I think it's the same in all small towns, Wisco--regardless of what part of the country you live in. I know it's the same in the South. We used to have a "Smoker and Shine Palor" downtown (which was also a bookie joint). But it went the way of the rest of downtown and disappeared. You're right--most guys these days have never polished a pair of shoes in their lives. I started out polishing my Dad's shoes when I was a kid (I've told the story) because he was blind. I kept it up all these years with my own. I'd love the luxury of having someone else do it. I did employ my 12 year old grandson to polish a bunch of mine (hoping to instill the practice in him). I don't think it worked. A dying art.


----------



## TheGreatTwizz (Oct 27, 2010)

The Rambler said:


> well, Fidelity had (has?) about 5 chairs, guys waiting around for their turn in them, and a cast of incredible shoeshiners, Snake, Jimmy, Tex, others, who know everything there is to know about shoes, including that yours might not be quite the best, spend 10 to 15 mins per client, keep up a hilarious non-stop patter among themselves all the while, and when, after applying a variety of potions and waxes, brushing so vigorously it was like a foot massage, wielding the rag with disdain for showy popping, they tapped the bottom of one shoe lightly to indicate you were done, you had to try to resist lavishing praise, uncooly, on them. That, I cannot find in the suburbs.:biggrin2::drunken_smilie:


Oh wow, how wonderful that must have been!!! So no, you absolutely can't find that in the burbs!! We should find ourselves a few like minded individuals and open one. I think a shoe shine stand/strip club/cheesesteak joint would rake in the bucks!


----------



## Sartre (Mar 25, 2008)

Wisco said:


> ...Cedar wood will continue to absorb moisture long after the smell has gone down. The "Cedar smell" is the equivalent of the "new car smell"; Your car runs just the same long after the smell is gone.

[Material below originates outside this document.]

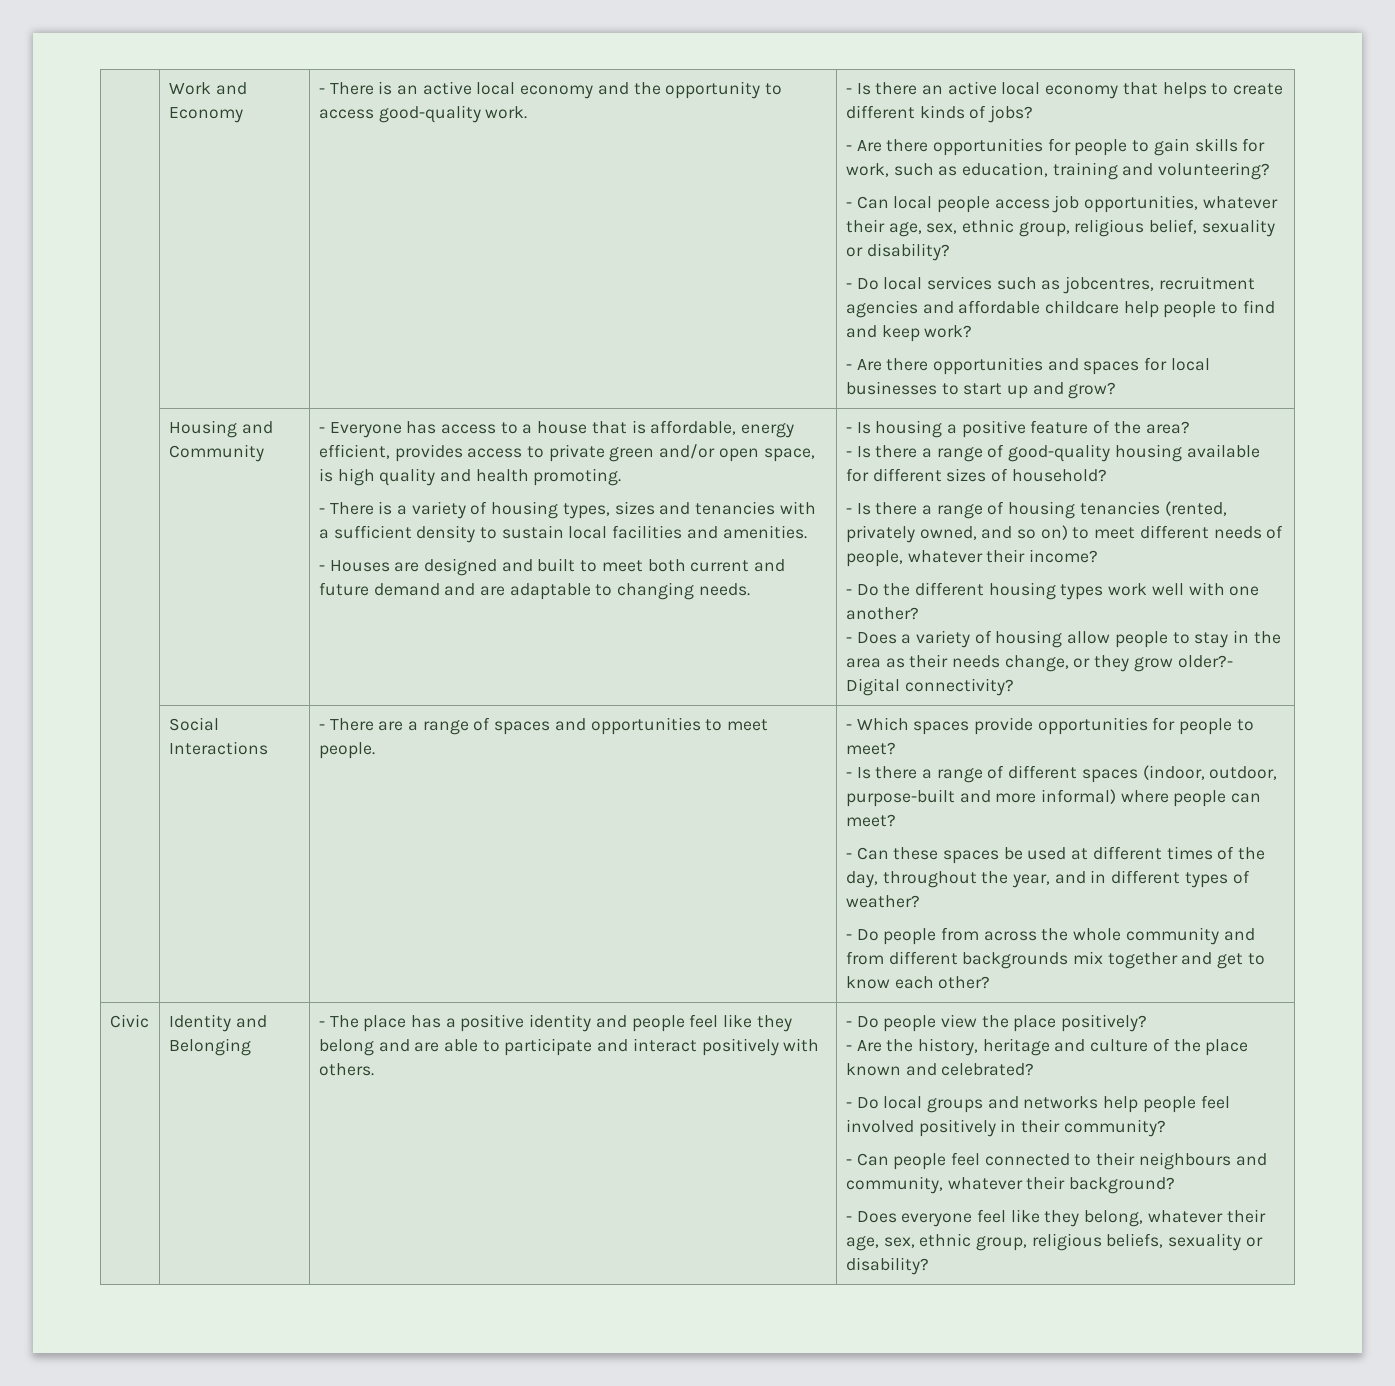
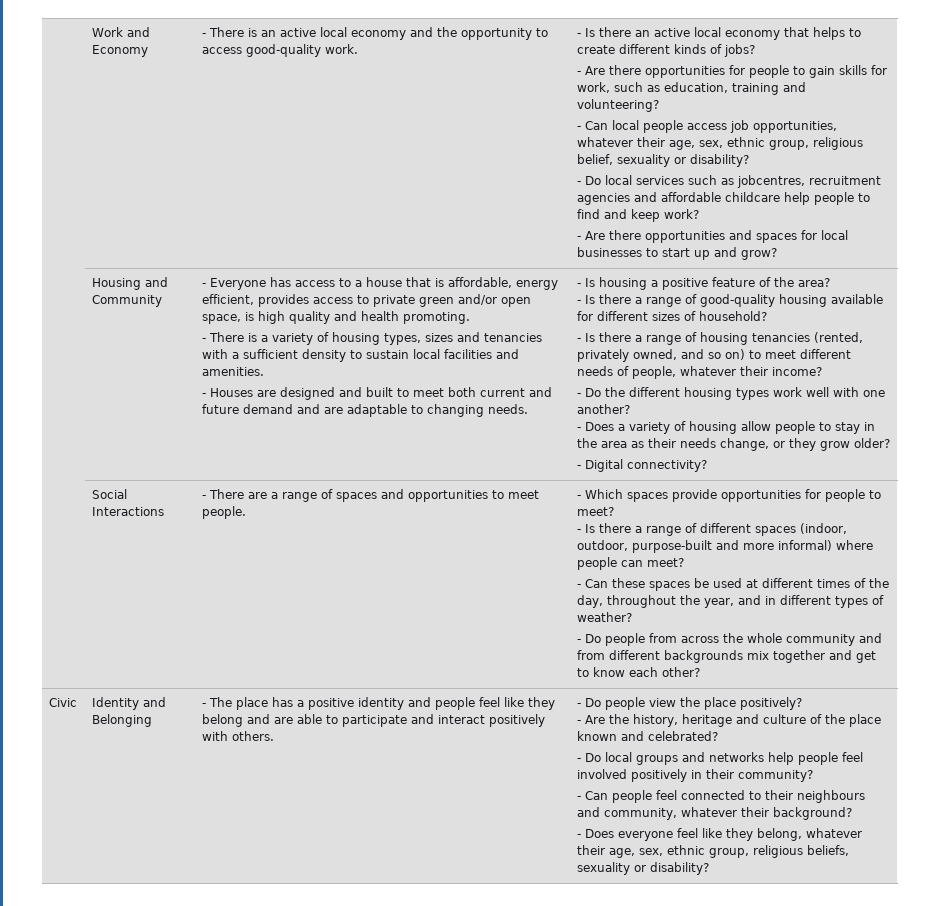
- - Does a variety of housing allow people to stay in the area as their needs change, or they grow older?- Digital connectivity?
+ - Does a variety of housing allow people to stay in the area as their needs change, or they grow older?
+ - Digital connectivity?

Whether or not this is true, I will choose to believe it. If I ever catch myself sanding my shoe trees it's time to head for nearest open window.


----------



## WouldaShoulda (Aug 5, 2009)

Great Philly shine stories!! I remember some stands at the train station decages past when I commuted there to the old Philadelphia National Bank building (They also had a nice advertising jingle)

Now most of the stands are empty at the barber or racetrack. They even used to have a barber at the racetrack!!

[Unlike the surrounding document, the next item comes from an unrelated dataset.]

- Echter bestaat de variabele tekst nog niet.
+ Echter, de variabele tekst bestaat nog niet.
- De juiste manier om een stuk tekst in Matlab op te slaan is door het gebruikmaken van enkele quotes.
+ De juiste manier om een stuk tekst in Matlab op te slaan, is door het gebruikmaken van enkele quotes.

The last time I had a pro-shine was when I stayed at the Hotel duPont visiting relatives over the last holiday season. You hang your shoes outside your door in a bag at night, and they are delivered the following day with your paper.

Nice touch!!


----------



## Bandit44 (Oct 1, 2010)

I sand my shoe trees about once every 4-6 months, or when I remember. After sanding, I hit the wood with a burst of compressed air to keep the residue at a minimum. Doesn't bring back the strong cedar smell of new trees, but I can tell a difference.


----------



## Thom Browne's Schooldays (Jul 29, 2007)

During the Parthenon restoration, workers separating column segments discovered that the Athenians had used mated pieces of cedar to align the columns.

After 2400 years the cedar had retained it's strong smell, thanks in part to the precision with which the columns fit together.



If you sand your shoe trees the cedar smell will return.

Whether this helps the shoe, or eliminates odors is another matter.

All your shoe trees are probably juniper and not cedar anyways.


----------



## dorji (Feb 18, 2010)

Thom Browne's Schooldays said:


> All your shoe trees are probably juniper and not cedar anyways.


Indeed. I have commented on this before: nearly all wood (at least in the realm of shoe trees, clothes hangers) is Juniper.


----------



## dorji (Feb 18, 2010)

TheGreatTwizz said:


> I think a shoe shine stand/strip club/cheesesteak joint would rake in the bucks!


GT- I think this is a good idea!


----------



## 32rollandrock (May 1, 2008)

I shudder to think what might drip on my shell.



dorji said:


> GT- I think this is a good idea!


----------



## TheGreatTwizz (Oct 27, 2010)

32rollandrock said:


> I shudder to think what might drip on my shell.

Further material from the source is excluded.